I haven't said much about Istanbul here, or anywhere else, really. It's not that I didn't like it (I did - very much!); I think I was in a state of system overload by the time I arrived there. I think that maybe just observing and taking it all in was about all I could do. Plus, my cousin (who lives there), as well as an uncle and another aunt (who arranged to visit at the same time as us) were there and we were busy having a mini family reunion. Where I took 300-400 pictures a day in Italy, I probably took... 20 pictures in the four days in Istanbul.
My general impression of the city was good, but limited. It's a huge city, spanning two continents and housing 15 million people, so I only saw a very small portion of it.
From what I did see, I can tell you it's crowded. We went down a few streets that were so packed full, it was like being in an overcrowded subway car, only everybody was walking this way and that. And yet, at the same time, people were respectful. While we'd had to be extra diligent to avoid pick pockets in Italy, theft was not a concern in Istanbul. In fact, my uncle forgot his bag on a crowded boat, and when he went back later to get it, somebody was standing at the entrance, holding it and waiting for the owner to come back. Nothing was missing inside, and according to my cousin, that is the norm.
One morning, Ginny and I got up early and were window shopping on the street near our hotel while we waited for my cousin to join us. A shop keeper came outside and served us coffee. We explained that we had no plans to buy from him, but he didn't seem to care. Even then, when I said thank you but no (I don't drink coffee) he went to the back of the store and made me hot apple cider.
Food was delicious and fresh... and cheap. Five of us could have a good meal for 40 Turkish Euro (about $25). We frequently went somewhere to get a drink or snack and ended up eating a full meal. Many days, we ended up eating 4 or 5 meals. Most meals consisted of platters, with fresh cheese, eggs, tomatoes, cucumber and bread with fresh honey or homemade jam. Fish is pretty common in Turkey, but I am severely allergic to it (to the point that I can't be near it).... when we did have meat, it was usually in the form of meatballs or kabobs, and only a very small portion of the meal.
There are cats everywhere. So many, that after a while you barely notice them. Walking down a street, you'll likely pass at least 4 or 5. Turks don't have pet cats, but the community as a whole takes care of them. Bowls of food and water are left out in front of many homes and shops. The cats are stray, but most of them are very friendly. Cats approach tourists on the street to be pet. One cat, after getting a couple of scritches from us, jumped onto the table where we'd just been served breakfast on the patio. (We lifted him down before he was shooed away. Cats are tolerated there, but that may have been pushing his luck.)
The call to prayer is amazing to experience. Five time a day, it is piped out over the city through the loud systems at the various mosques. I was primarily in the tourist area of town, so I didn't see much of a reaction to it, but there was still something magical about hearing it overhead.
The weather is great.
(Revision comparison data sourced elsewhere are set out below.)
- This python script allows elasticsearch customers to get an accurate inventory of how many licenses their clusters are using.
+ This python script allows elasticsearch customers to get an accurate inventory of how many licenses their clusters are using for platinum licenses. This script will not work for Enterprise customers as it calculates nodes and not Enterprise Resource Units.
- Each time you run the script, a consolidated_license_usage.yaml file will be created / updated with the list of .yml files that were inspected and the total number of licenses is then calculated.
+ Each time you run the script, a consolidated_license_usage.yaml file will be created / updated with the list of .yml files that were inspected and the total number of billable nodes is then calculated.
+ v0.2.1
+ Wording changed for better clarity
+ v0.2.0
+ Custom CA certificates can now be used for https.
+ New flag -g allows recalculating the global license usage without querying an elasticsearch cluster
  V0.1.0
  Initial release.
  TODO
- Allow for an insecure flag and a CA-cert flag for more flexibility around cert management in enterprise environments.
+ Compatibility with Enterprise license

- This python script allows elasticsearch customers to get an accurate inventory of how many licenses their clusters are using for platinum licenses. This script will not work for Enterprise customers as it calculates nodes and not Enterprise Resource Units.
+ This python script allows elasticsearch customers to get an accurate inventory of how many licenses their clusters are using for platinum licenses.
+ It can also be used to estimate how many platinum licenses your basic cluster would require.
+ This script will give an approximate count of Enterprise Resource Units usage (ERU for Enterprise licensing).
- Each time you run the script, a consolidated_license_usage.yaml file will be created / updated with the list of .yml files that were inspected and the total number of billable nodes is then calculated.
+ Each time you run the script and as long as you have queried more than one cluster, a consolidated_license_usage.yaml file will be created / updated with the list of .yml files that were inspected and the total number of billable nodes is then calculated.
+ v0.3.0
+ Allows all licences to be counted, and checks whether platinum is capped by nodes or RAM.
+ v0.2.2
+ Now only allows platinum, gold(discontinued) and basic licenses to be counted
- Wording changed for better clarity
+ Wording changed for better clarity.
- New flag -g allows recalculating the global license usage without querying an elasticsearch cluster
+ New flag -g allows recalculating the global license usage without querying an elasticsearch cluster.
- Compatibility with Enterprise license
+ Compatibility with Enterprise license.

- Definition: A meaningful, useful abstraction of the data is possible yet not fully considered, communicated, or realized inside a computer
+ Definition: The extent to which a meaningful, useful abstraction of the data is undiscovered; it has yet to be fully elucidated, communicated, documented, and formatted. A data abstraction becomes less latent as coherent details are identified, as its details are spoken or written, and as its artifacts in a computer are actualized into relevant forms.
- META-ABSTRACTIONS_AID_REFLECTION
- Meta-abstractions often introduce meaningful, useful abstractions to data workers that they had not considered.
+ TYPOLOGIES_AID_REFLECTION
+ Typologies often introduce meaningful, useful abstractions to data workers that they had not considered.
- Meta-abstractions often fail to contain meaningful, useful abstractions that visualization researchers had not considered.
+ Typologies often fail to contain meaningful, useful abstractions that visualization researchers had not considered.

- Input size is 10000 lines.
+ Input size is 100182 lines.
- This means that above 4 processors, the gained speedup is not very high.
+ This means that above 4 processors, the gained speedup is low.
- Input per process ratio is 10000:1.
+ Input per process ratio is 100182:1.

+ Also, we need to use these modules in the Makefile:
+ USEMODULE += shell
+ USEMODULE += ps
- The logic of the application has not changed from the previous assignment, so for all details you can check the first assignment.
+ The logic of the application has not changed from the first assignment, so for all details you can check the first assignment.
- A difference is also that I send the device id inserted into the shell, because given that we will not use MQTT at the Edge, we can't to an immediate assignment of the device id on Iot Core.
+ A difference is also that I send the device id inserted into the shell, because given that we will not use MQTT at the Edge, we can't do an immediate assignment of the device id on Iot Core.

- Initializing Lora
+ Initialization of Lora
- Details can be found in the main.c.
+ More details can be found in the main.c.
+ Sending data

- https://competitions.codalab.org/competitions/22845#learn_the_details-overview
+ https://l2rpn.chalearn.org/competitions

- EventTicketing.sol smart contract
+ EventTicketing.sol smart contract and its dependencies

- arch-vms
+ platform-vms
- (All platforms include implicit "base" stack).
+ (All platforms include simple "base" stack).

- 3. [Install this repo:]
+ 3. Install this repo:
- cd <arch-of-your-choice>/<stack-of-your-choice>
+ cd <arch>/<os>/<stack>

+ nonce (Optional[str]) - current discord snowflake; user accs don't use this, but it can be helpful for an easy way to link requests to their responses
It was ~25C and clear every day that we were there, which is pretty much normal. As Canadians, we have a general expectation that when the weather is good, you have to go outside an enjoy it. My cousin, who has lived there for three years, said she still has to squash that urge, because it's pretty much nice out every day.
Some random pictures...
Birds on a Wire (made me smile)
The Blue Mosque
The Blue Mosque from another angle
These lights were everywhere. I so badly wanted to bring some home, but held my ground.
Now I'm glad I did - not so sure they'd have gone with my decor.
Just beautiful. The entire structure was tiled.